## Problem to solve:
Return all the lines below in which the string "users" appears.
------------------------------------------------------------
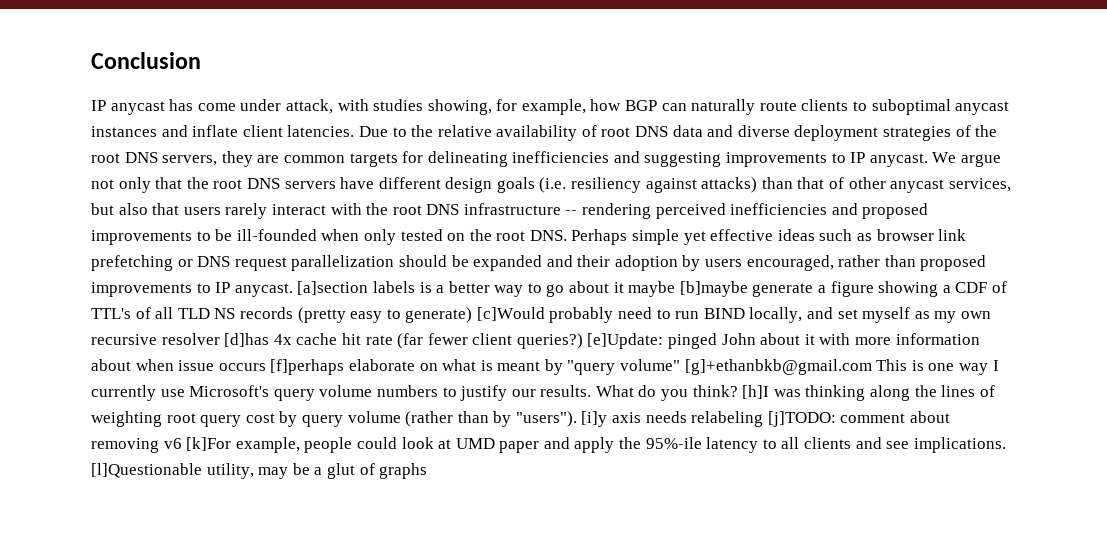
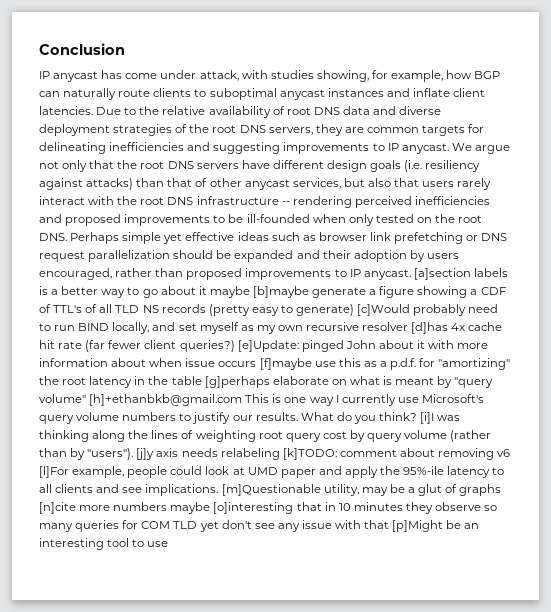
- [e]Update: pinged John about it with more information about when issue occurs [f]perhaps elaborate on what is meant by "query volume" [g]+ethanbkb@gmail.com This is one way I currently use Microsoft's query volume numbers to justify our results.
+ [e]Update: pinged John about it with more information about when issue occurs [f]maybe use this as a p.d.f. for "amortizing" the root latency in the table [g]perhaps elaborate on what is meant by "query volume" [h]+ethanbkb@gmail.com This is one way I currently use Microsoft's query volume numbers to justify our results.
- [h]I was thinking along the lines of weighting root query cost by query volume (rather than by "users").
+ [i]I was thinking along the lines of weighting root query cost by query volume (rather than by "users").
- [i]y axis needs relabeling [j]TODO: comment about removing v6 [k]For example, people could look at UMD paper and apply the 95%-ile latency to all clients and see implications.
+ [j]y axis needs relabeling [k]TODO: comment about removing v6 [l]For example, people could look at UMD paper and apply the 95%-ile latency to all clients and see implications.
- [l]Questionable utility, may be a glut of graphs
+ [m]Questionable utility, may be a glut of graphs [n]cite more numbers maybe [o]interesting that in 10 minutes they observe so many queries for COM TLD yet don't see any issue with that [p]Might be an interesting tool to use

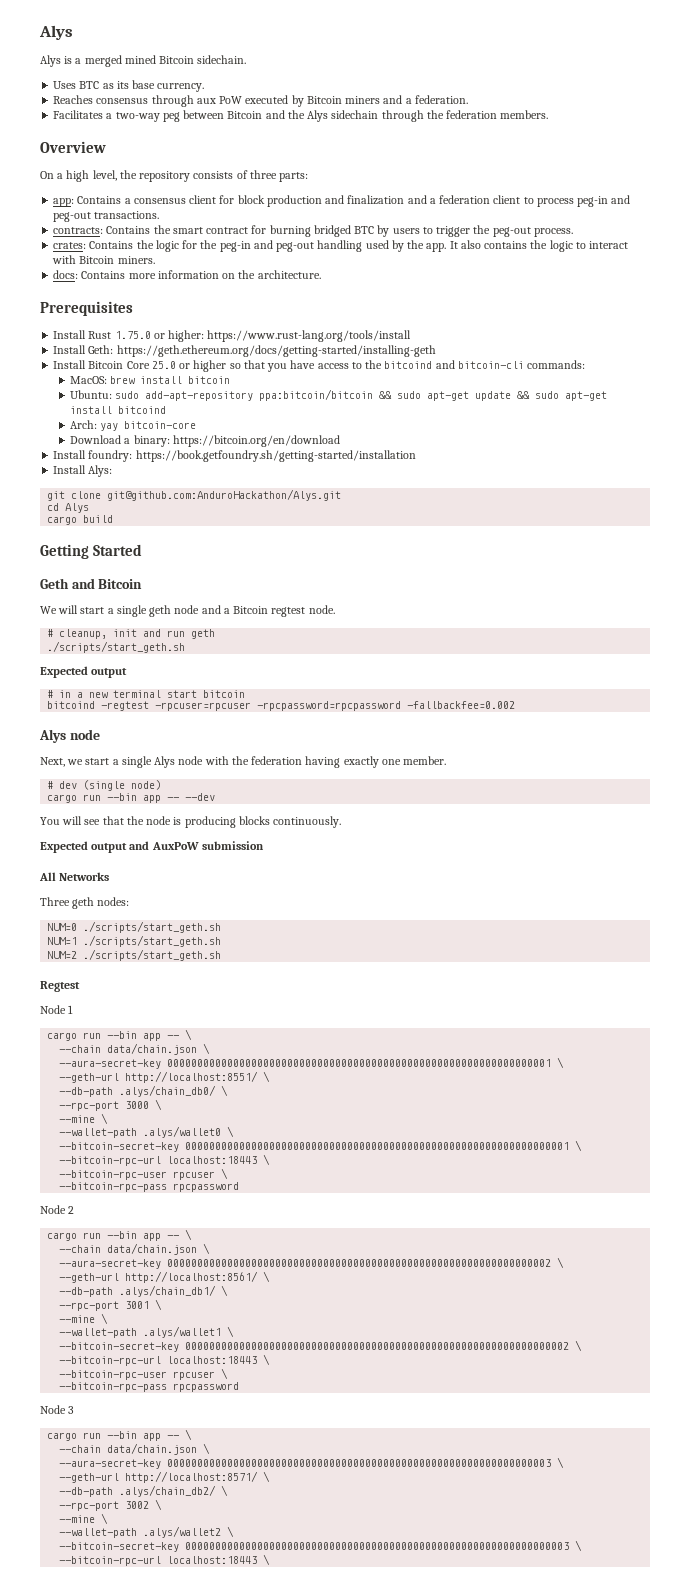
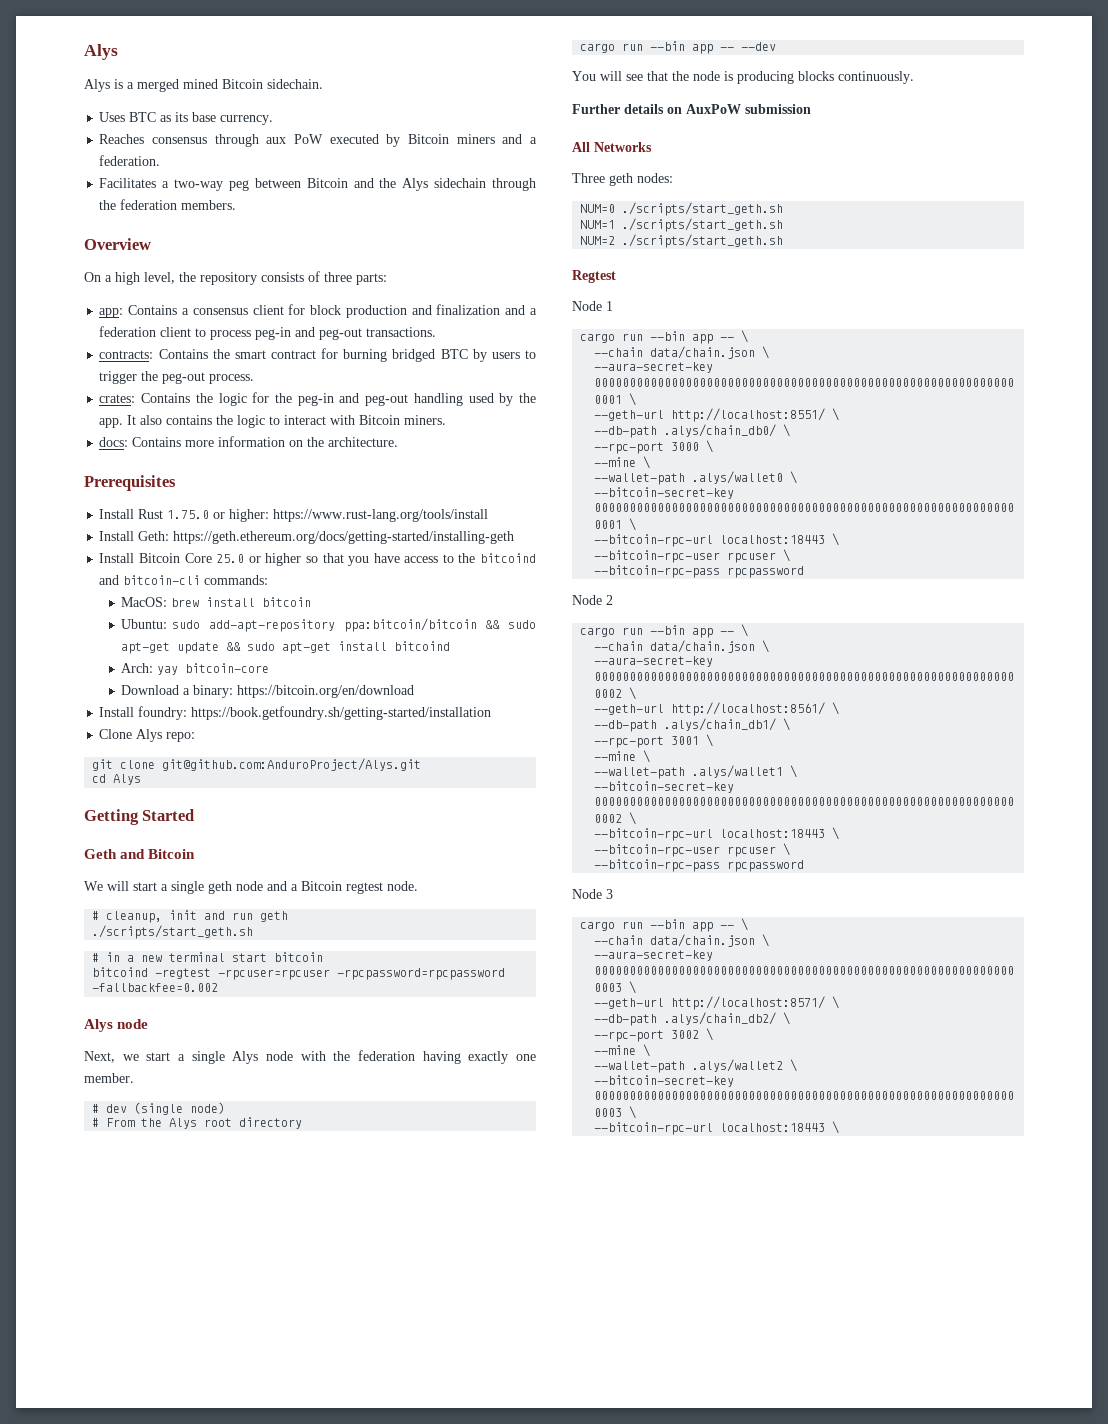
- Install Alys:
+ Clone Alys repo:
- git clone git@github.com:AnduroHackathon/Alys.git
+ git clone git@github.com:AnduroProject/Alys.git
- cargo build
  # cleanup, init and run geth
  ./scripts/start_geth.sh
- Expected output
+ # From the Alys root directory
- Expected output and AuxPoW submission
+ Further details on AuxPoW submission

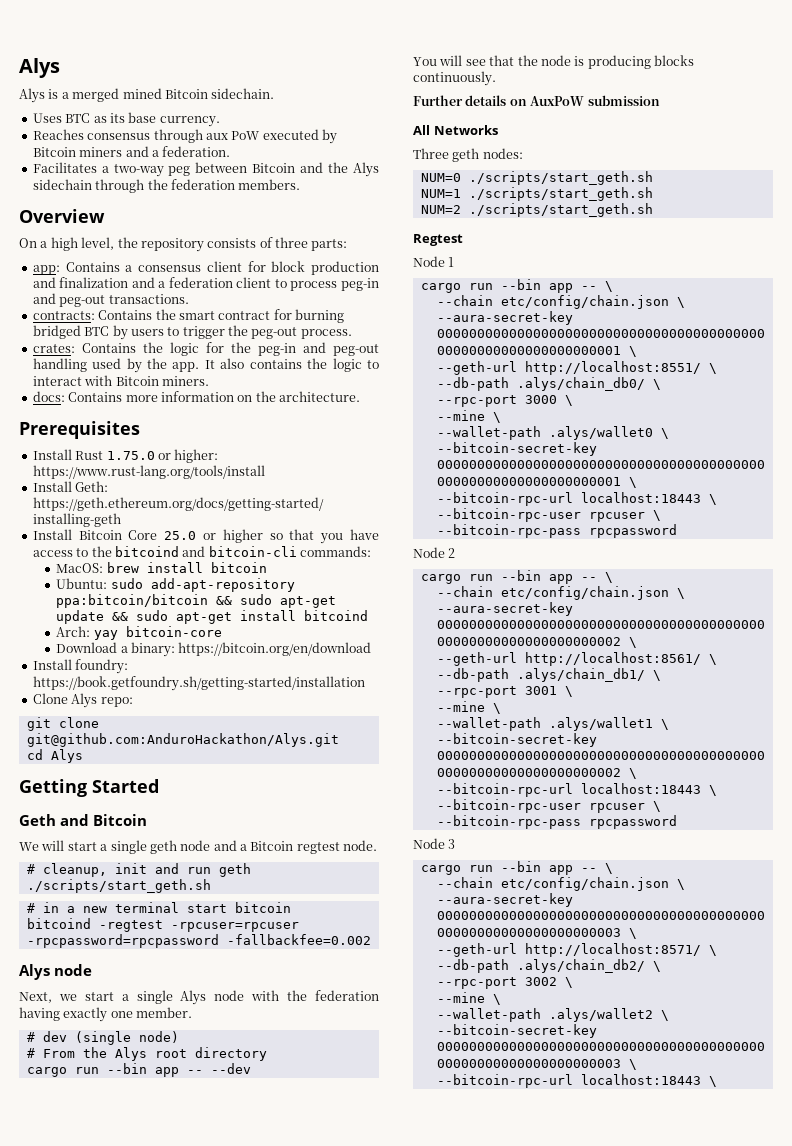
- git clone git@github.com:AnduroProject/Alys.git
+ git clone git@github.com:AnduroHackathon/Alys.git
  Node 1
  cargo run --bin app -- \
- --chain data/chain.json \
+ --chain etc/config/chain.json \
  Node 2
  cargo run --bin app -- \
- --chain data/chain.json \
+ --chain etc/config/chain.json \
  Node 3
  cargo run --bin app -- \
- --chain data/chain.json \
+ --chain etc/config/chain.json \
------------------------------------------------------------
## Answer for this exercise:
- [h]I was thinking along the lines of weighting root query cost by query volume (rather than by "users").
+ [i]I was thinking along the lines of weighting root query cost by query volume (rather than by "users").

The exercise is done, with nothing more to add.